Located in src/maxdiffusion/pipelines/flux/flux_pipeline.py:42

Components

t5_encoder
FlaxT5EncoderModel
T5 text encoder for processing prompts
clip_encoder
FlaxCLIPTextModel
CLIP text encoder for pooled embeddings
vae
FlaxAutoencoderKL
Variational Auto-Encoder for latent encoding/decoding
t5_tokenizer
AutoTokenizer
Tokenizer for T5 encoder
clip_tokenizer
CLIPTokenizer
Tokenizer for CLIP encoder
flux
FluxTransformer2DModel
Flux transformer model for denoising
scheduler
FlaxEulerDiscreteScheduler
Euler discrete scheduler
mesh
Mesh
JAX mesh for distributed computation

Methods

encode_prompt

Encodes text prompts using T5 and CLIP encoders.
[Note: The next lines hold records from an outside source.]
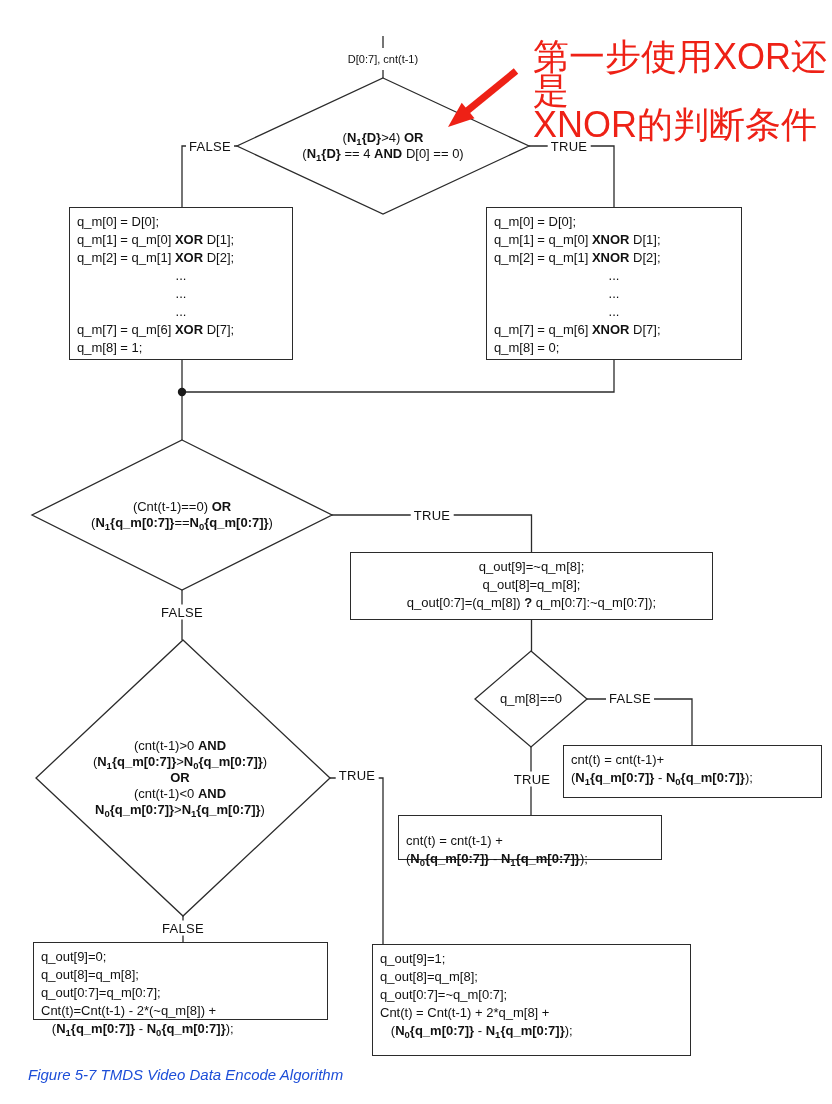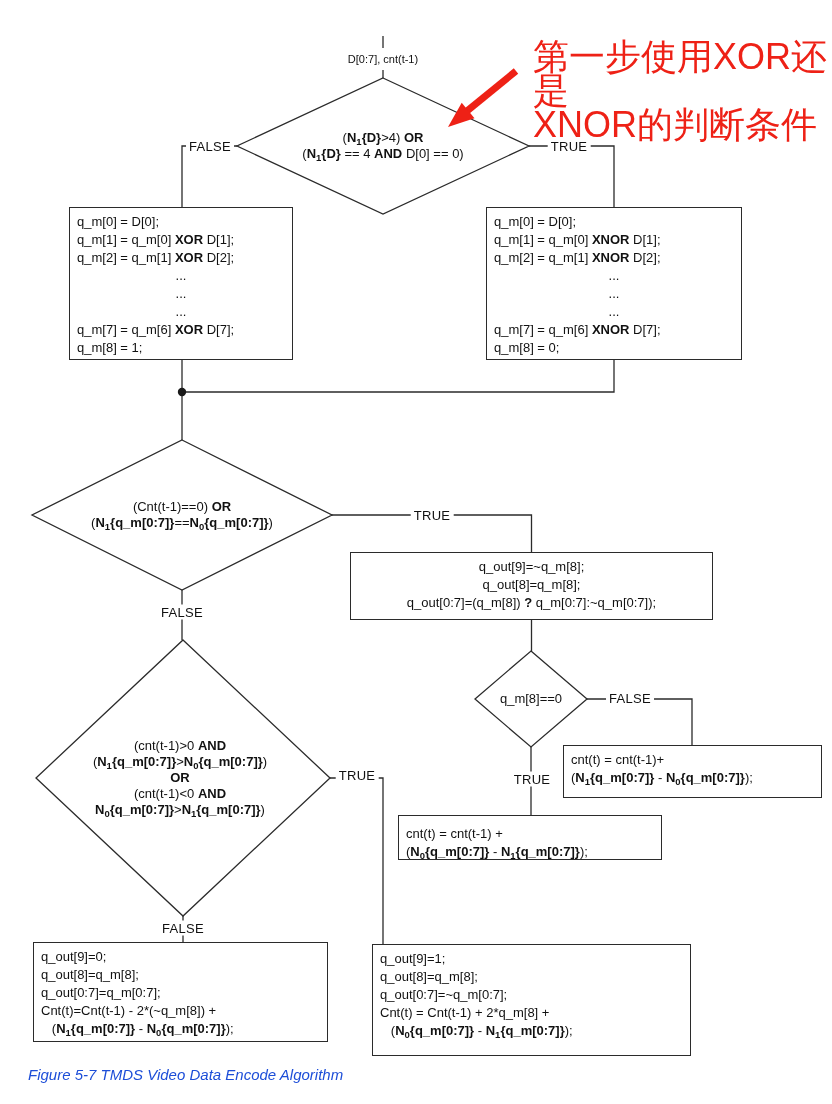--- a/index.html
+++ b/index.html
@@ -118,7 +118,7 @@
       <div class="ln">cnt(t) = cnt(t-1)+</div>
       <div class="ln">(<b>N<sub>1</sub>{q_m[0:7]}</b> - <b>N<sub>0</sub>{q_m[0:7]}</b>);</div>
     </div>
-  <div class="box" style="left:398px;top:815px;width:264px;height:45px;padding-top:9px;">
+  <div class="box" style="left:398px;top:815px;width:264px;height:45px;padding-top:16px;">
       <div class="ln">cnt(t) = cnt(t-1) +</div>
       <div class="ln">(<b>N<sub>0</sub>{q_m[0:7]}</b> - <b>N<sub>1</sub>{q_m[0:7]}</b>);</div>
     </div>

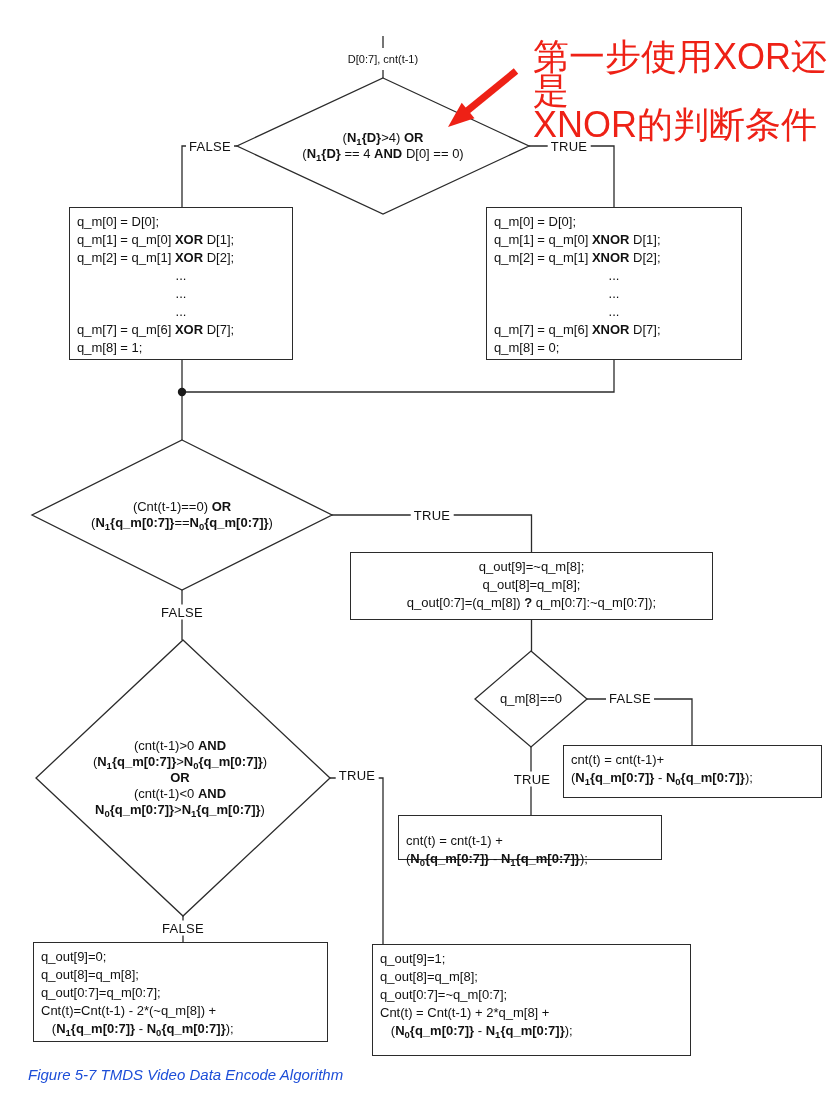--- a/index.html
+++ b/index.html
@@ -122,7 +122,7 @@
       <div class="ln">cnt(t) = cnt(t-1) +</div>
       <div class="ln">(<b>N<sub>0</sub>{q_m[0:7]}</b> - <b>N<sub>1</sub>{q_m[0:7]}</b>);</div>
     </div>
-  <div class="box" style="left:33px;top:942px;width:295px;height:100px;">
+  <div class="box" style="left:33px;top:942px;width:295px;height:78px;">
       <div class="ln">q_out[9]=0;</div>
       <div class="ln">q_out[8]=q_m[8];</div>
       <div class="ln">q_out[0:7]=q_m[0:7];</div>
Parameters:
prompt
str | List[str]
The prompt or prompts to guide image generation
prompt_2
str | List[str]
Optional second prompt (defaults to prompt if not provided)
num_images_per_prompt
int
default:"1"
Number of images to generate per prompt
max_sequence_length
int
default:"512"
Maximum sequence length for T5 encoder
Returns:
prompt_embeds
jnp.ndarray
T5 text embeddings
pooled_prompt_embeds
jnp.ndarray
CLIP pooled embeddings
text_ids
jnp.ndarray
Text position IDs

prepare_latents

Prepares initial latent tensors for generation. Parameters:
batch_size
int
Batch size
num_channels_latents
int
Number of channels in latent space
height
int
Height of generated images
width
int
Width of generated images
dtype
jnp.dtype
Data type for latents
rng
jax.random.PRNGKey
Random key for initialization
Returns:
latents
jnp.ndarray
Packed latent tensors
latent_image_ids
jnp.ndarray
Position IDs for latents

time_shift

Applies time shifting to timesteps based on sequence length. Parameters:
latents
jnp.ndarray
Latent tensors
timesteps
jnp.ndarray
Original timesteps
Returns:
timesteps
jnp.ndarray
Shifted timesteps

__call__

Generate images from configuration. Parameters:
timesteps
int
Number of denoising steps
flux_params
dict
Flux transformer parameters
vae_params
dict
VAE parameters
Returns:
images
jnp.ndarray
Generated images

Key features

  • Dual text encoders: Combines T5 and CLIP for rich text understanding
  • Rotary position embeddings: Uses RoPE for better positional encoding
  • Flow matching: Uses flow matching scheduler for efficient sampling
  • Packed latents: Packs latent dimensions for efficient processing
  • Time shifting: Dynamically adjusts timesteps based on resolution

Example usage

import jax
from maxdiffusion import FluxPipeline

# Initialize pipeline with config
config = HyperParameters(
    pretrained_model_name_or_path="black-forest-labs/FLUX.1-dev",
    prompt="a professional photograph of an astronaut",
    resolution=1024,
    guidance_scale=3.5,
    seed=42
)

# Create pipeline components
devices_array = create_device_mesh(config)
mesh = Mesh(devices_array, config.mesh_axes)

pipeline = FluxPipeline(
    tokenizer=FluxPipeline.load_tokenizer(config),
    text_encoder=FluxPipeline.load_text_encoder(config),
    vae=FluxPipeline.load_vae(devices_array, mesh, rngs, config)[0],
    # ... other components
    mesh=mesh,
    config=config
)

# Generate
images = pipeline(
    timesteps=50,
    flux_params=flux_params,
    vae_params=vae_params
)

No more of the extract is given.